El precio promedio nacional del diésel en Estados Unidos llegó a $5.85, superando el récord anterior de $5.81 en junio de 2022, según datos de AAA. Este nuevo máximo es significativo porque el diésel impulsa gran parte de la cadena de suministro industrial en los Estados Unidos a través de los llamados “tres t”: trenes, tractores y camiones, según Patrick De Haan, analista de petróleo en GasBuddy. Un galón de diésel costaba $3.76 antes de la guerra con Irán. Ahora ha subido más de $2. Cuando el diésel impulsa la cadena de suministro y su costo aumenta, De Haan dice: “Habrá un efecto en cadena”.
Impacto en los costos de alimentos y transporte
Los costos más altos del diésel se están trasladando al costo de alimentos y transporte. Gran parte del equipo agrícola depende de diésel, por lo que los precios más altos del diésel ponen en riesgo el costo de la agricultura y, eventualmente, el de los alimentos. El alza también ha afectado los presupuestos escolares, ya que el 90 % de los 500 000 autobuses escolares del país funcionan con diésel, según un análisis del Banco de la Reserva Federal de Nueva York.
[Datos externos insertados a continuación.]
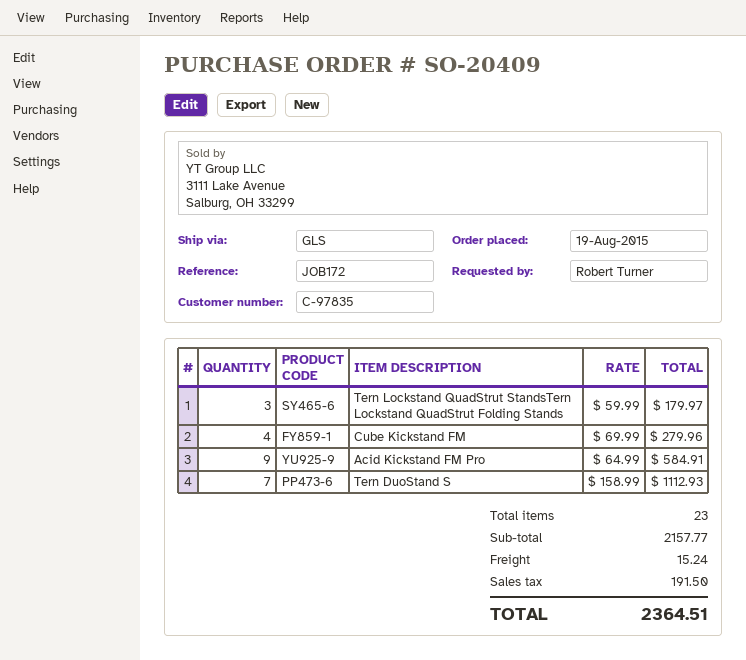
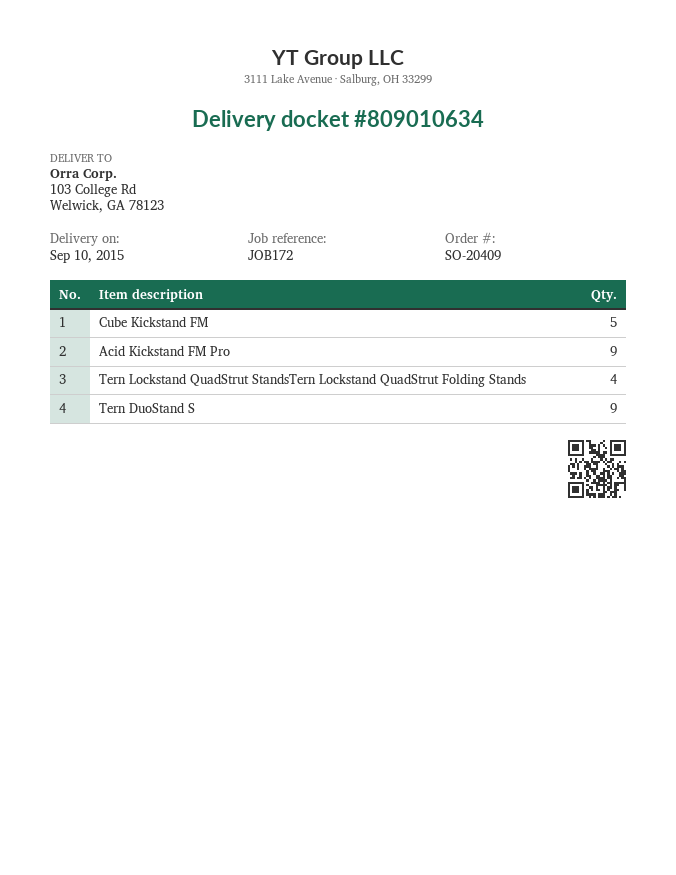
Tern Lockstand QuadStrut StandsTern Lockstand QuadStrut Folding Stands: 3 -> 4
Cube Kickstand FM: 4 -> 5
Tern DuoStand S: 7 -> 9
Precios energéticos e inflación
Los estadounidenses ya experimentan inflación sostenida. La inflación general en la economía subió 3.4 % en el último año, según los últimos datos del Índice de Precios al Consumidor publicados en agosto, mientras que los precios energéticos, incluido el diésel, han subido significativamente, lo que afecta los presupuestos, especialmente en hogares de bajos ingresos. Los precios de la mayoría de los productos derivados del petróleo han subido desde que comenzó la guerra con Irán a finales de febrero, limitando el flujo a través del Estrecho de Ormuz. Sin embargo, otras presiones en la cadena de suministro han hecho que el diésel sea particularmente vulnerable a alzas de precios.
Efectos en la cadena global de suministro
Con el Estrecho de Ormuz parcialmente bloqueado, los compradores buscan petróleo estadounidense, lo que ha llevado a que las exportaciones de crudo de EE.UU. alcancen un máximo histórico de 5.2 millones de barriles al día, según el Financial Times. Países europeos y asiáticos buscan barriles estadounidenses como alternativa al Oriente Medio; el aumento de las exportaciones de crudo estadounidense podría generar presión al alza en los precios internos del petróleo y la inflación. Mientras tanto, en Japón, los precios de la gasolina regular alcanzaron un nuevo máximo después de 16 semanas consecutivas de alzas, llegando a 186.5 yenes por litro el 6 de septiembre, según el Ministerio de Economía, Comercio e Industria (METI).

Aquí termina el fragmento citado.